(Source data begins)
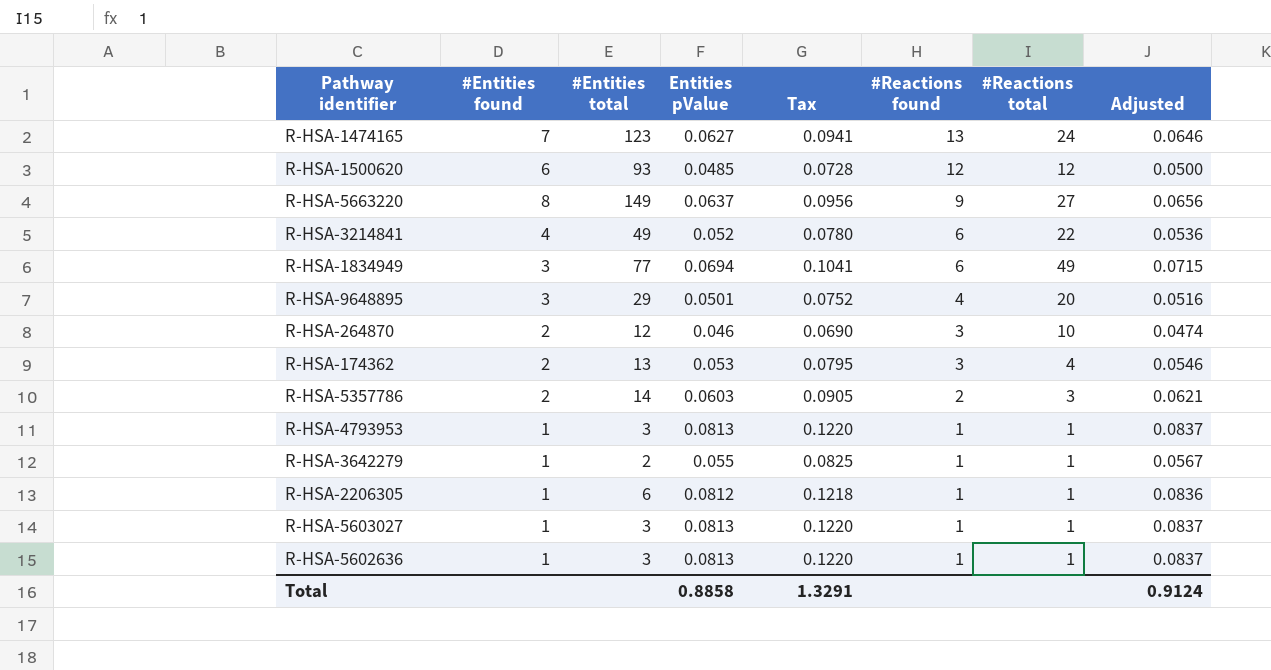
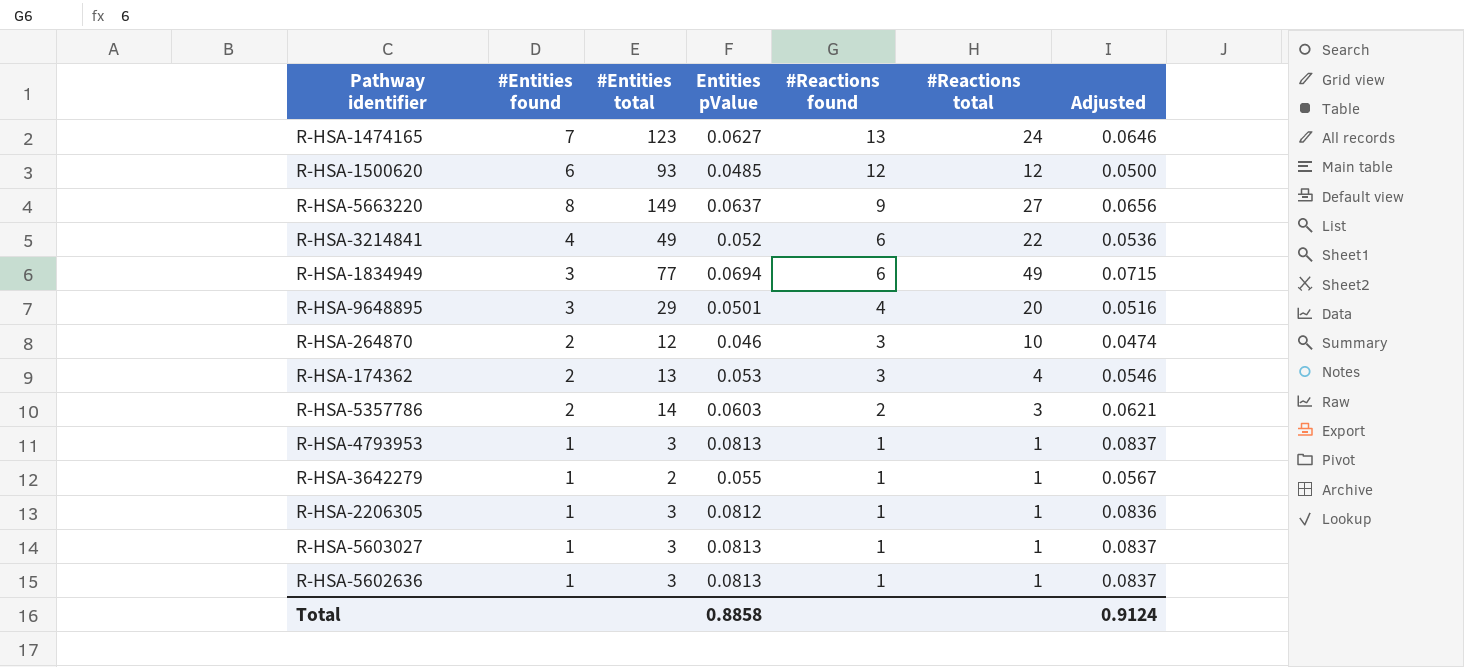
column Tax | formula: [Entities pValue] * 1.5 -> none
R-HSA-2206305 | #Entities total: 6 -> 3

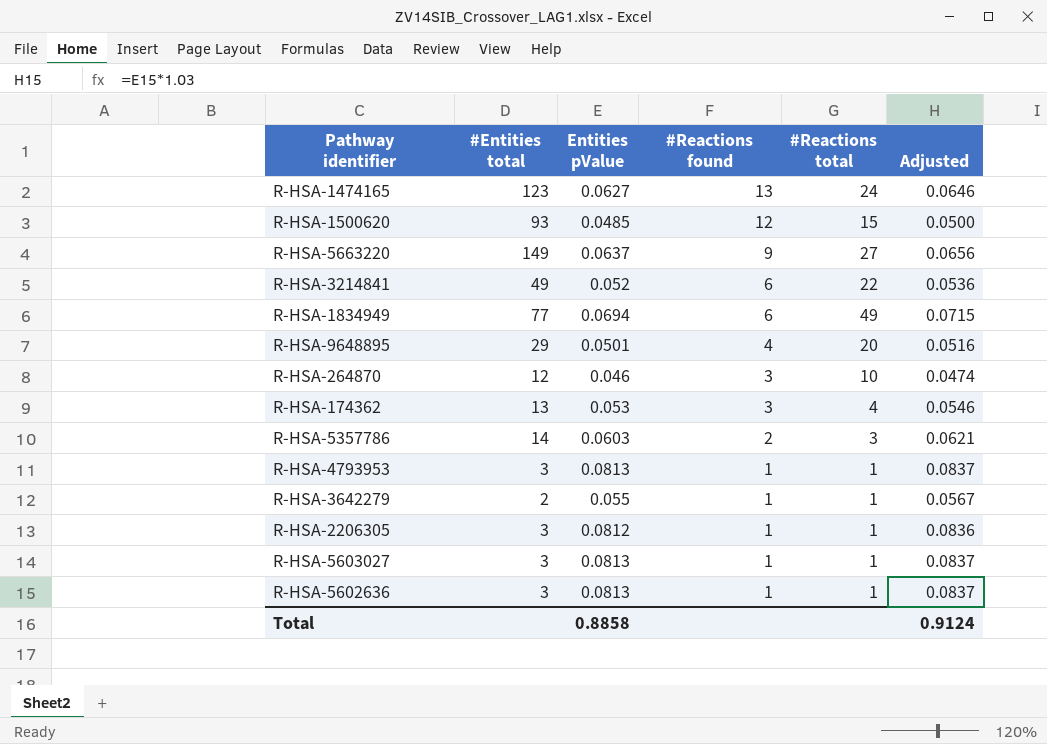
column #Entities found | position: 2 -> none
R-HSA-1500620 | #Reactions total: 12 -> 15

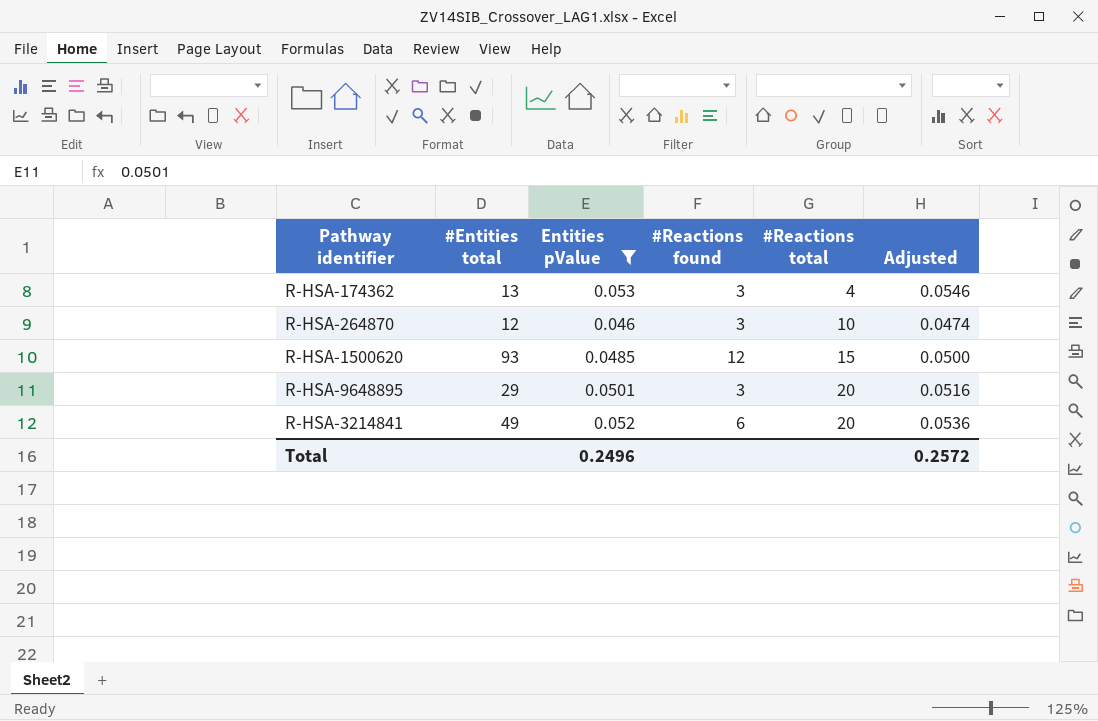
filter: none -> Entities pValue <= 0.053
row order: #Reactions found descending -> #Reactions total ascending
R-HSA-9648895 | #Reactions found: 4 -> 3
R-HSA-3214841 | #Reactions total: 22 -> 20
Total | Entities pValue: 0.8858 -> 0.2496
Total | Adjusted: 0.9124 -> 0.2572

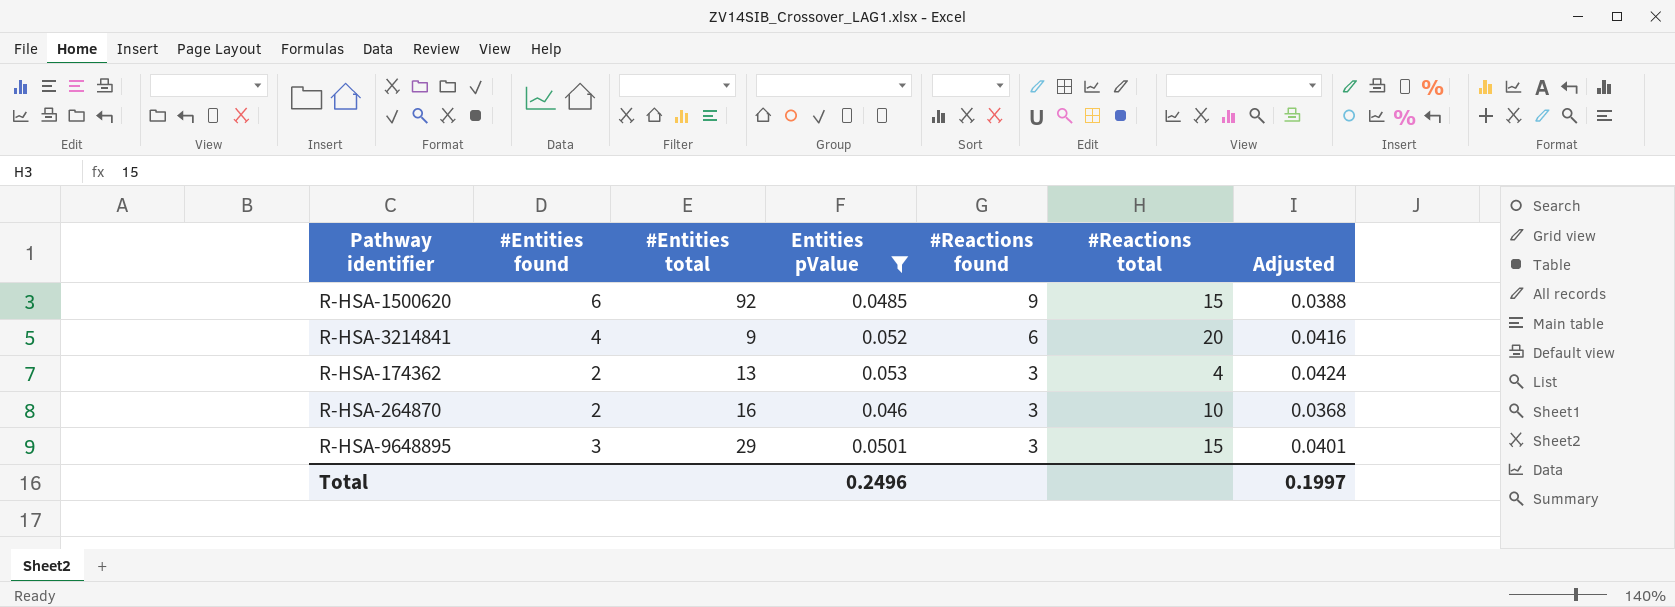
row order: #Reactions total ascending -> #Reactions found descending
column #Entities found | position: none -> 2
column Adjusted | formula: [Entities pValue] * 1.03 -> [Entities pValue] * 0.8
R-HSA-1500620 | #Entities total: 93 -> 92
R-HSA-1500620 | #Reactions found: 12 -> 9
R-HSA-3214841 | #Entities total: 49 -> 9
R-HSA-264870 | #Entities total: 12 -> 16
R-HSA-9648895 | #Reactions total: 20 -> 15
Total | Adjusted: 0.2572 -> 0.1997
(Source data ends)
Would you restate the records above word for word and exclude the pictures?

column Tax | formula: [Entities pValue] * 1.5 -> none
R-HSA-2206305 | #Entities total: 6 -> 3

column #Entities found | position: 2 -> none
R-HSA-1500620 | #Reactions total: 12 -> 15

filter: none -> Entities pValue <= 0.053
row order: #Reactions found descending -> #Reactions total ascending
R-HSA-9648895 | #Reactions found: 4 -> 3
R-HSA-3214841 | #Reactions total: 22 -> 20
Total | Entities pValue: 0.8858 -> 0.2496
Total | Adjusted: 0.9124 -> 0.2572

row order: #Reactions total ascending -> #Reactions found descending
column #Entities found | position: none -> 2
column Adjusted | formula: [Entities pValue] * 1.03 -> [Entities pValue] * 0.8
R-HSA-1500620 | #Entities total: 93 -> 92
R-HSA-1500620 | #Reactions found: 12 -> 9
R-HSA-3214841 | #Entities total: 49 -> 9
R-HSA-264870 | #Entities total: 12 -> 16
R-HSA-9648895 | #Reactions total: 20 -> 15
Total | Adjusted: 0.2572 -> 0.1997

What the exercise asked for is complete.